The 45-year-old icon - the oldest continuous character for any Procter & Gamble Co. product - is branching out from its traditional floor cleaner to cars. The new Mr. Clean AutoDry car-washer is available on the Internet now at www.autodry.com, and should be on store shelves early next spring.
It's got little to do with the floor cleaner that first featured the bald, cross-armed Mr. Clean in April 1958. But Americans washed their cars at homes 1 billion times and away from home 2 billion times last year, brand manager Bob Gilbreath said.
"We're definitely looking to take Mr. Clean in a lot of different places," he said.
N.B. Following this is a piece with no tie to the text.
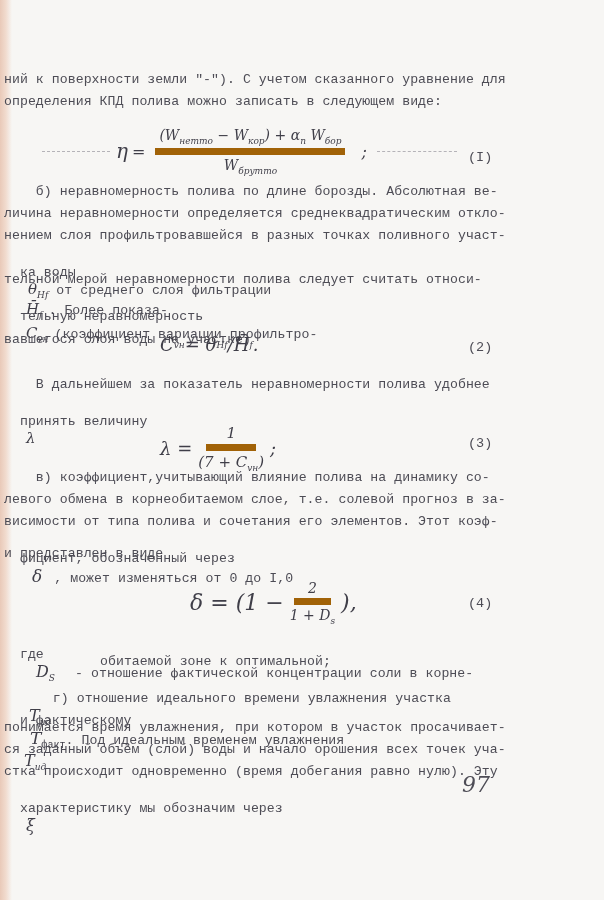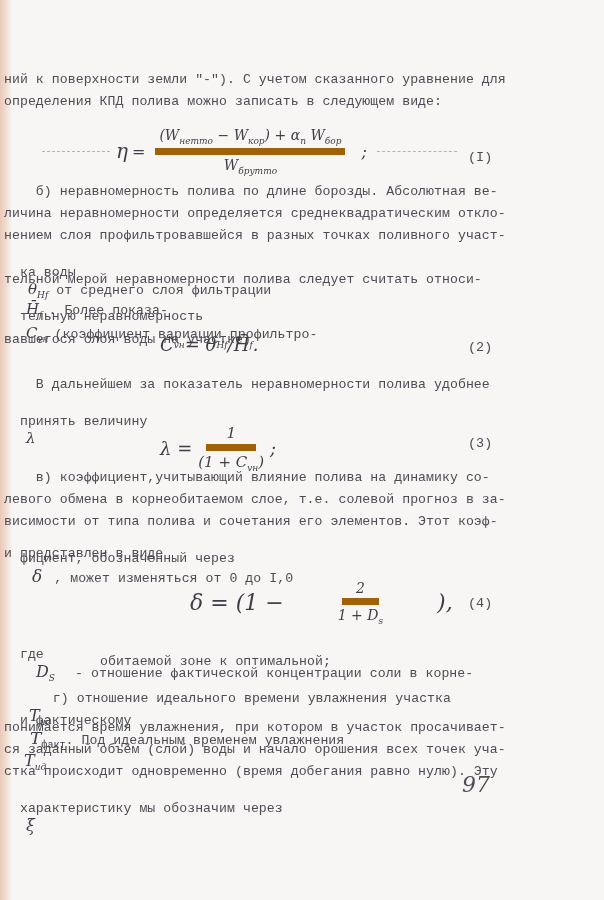"(1 + C" span { text: 1 -> 7 }
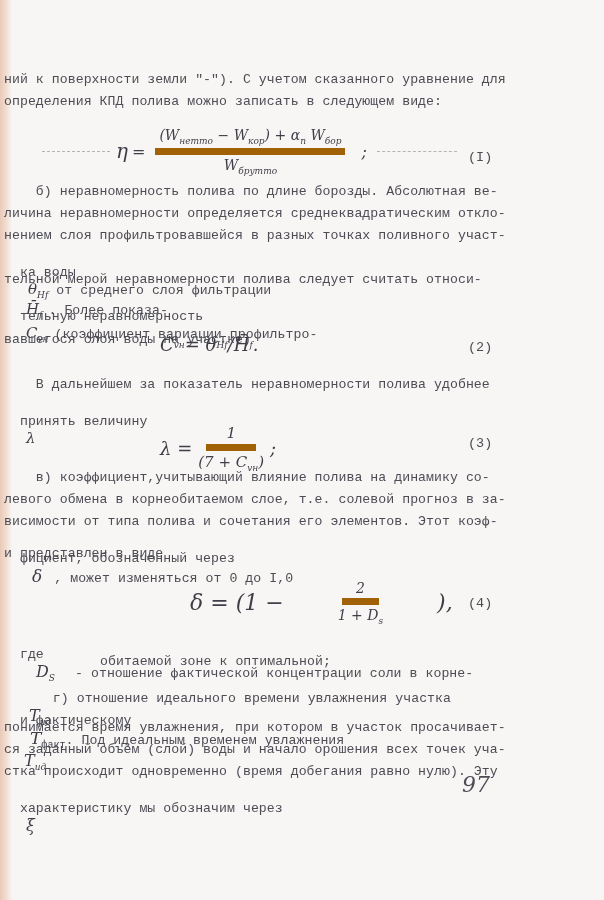"δ = (1 −" div.eq { gap: 48px -> none }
To pump up the new Mr. Clean, P&G has tripled its marketing spending on the brand this year. And its research spending on the product is up tenfold compared with two years ago.
It's a microcosm of the larger P&G, which has compensated for low sales growth in categories like diapers with add-on products like baby wipes, and spread its reach from those low-growth categories into higher-margin areas such as hair colorants.
That helps P&G keep growing sales, which keeps Wall Street investors happy.
The company's success rate on new products has increased to about 85 percent, more than double the rate a few years ago, according to a new report from investment house Merrill Lynch. That was one factor analyst Carol Warner Wilke cited this week when raising her target price on P&G shares to $110 from $100.
AutoDry is a good example. With the market for traditional floor cleaners flat or declining slightly, P&G now can get into another section of supermarkets and drugstores - and an entirely new retail channel: auto-parts stores.
"We need to get growth," Gilbreath said. "Mr. Clean, just in all-purpose cleaning, is limiting."
P&G has been working on AutoDry for four years. The starter kit includes the sprayer, a filter and a soap bottle, with a suggested shelf price of $19.99. P&G said it was drawn to cars because there had been few improvements in the bucket-and-cloth method.
"It's the same thing since our grandfathers were doing it," said Alan Goldstein, R&D manager for Mr. Clean.
The main improvement is a polymer that creates a sheet on the car and eliminates the need to dry it by hand, Goldstein said. That comes from the filter, which a user can hear activating and which takes minerals out of the water, he said.
The AutoDry isn't the only new Mr. Clean product. In September, it introduced the Mr. Clean Magic Eraser, a foam that can eliminate crayon marks on drywall and do other tough cleaning chores, P&G said.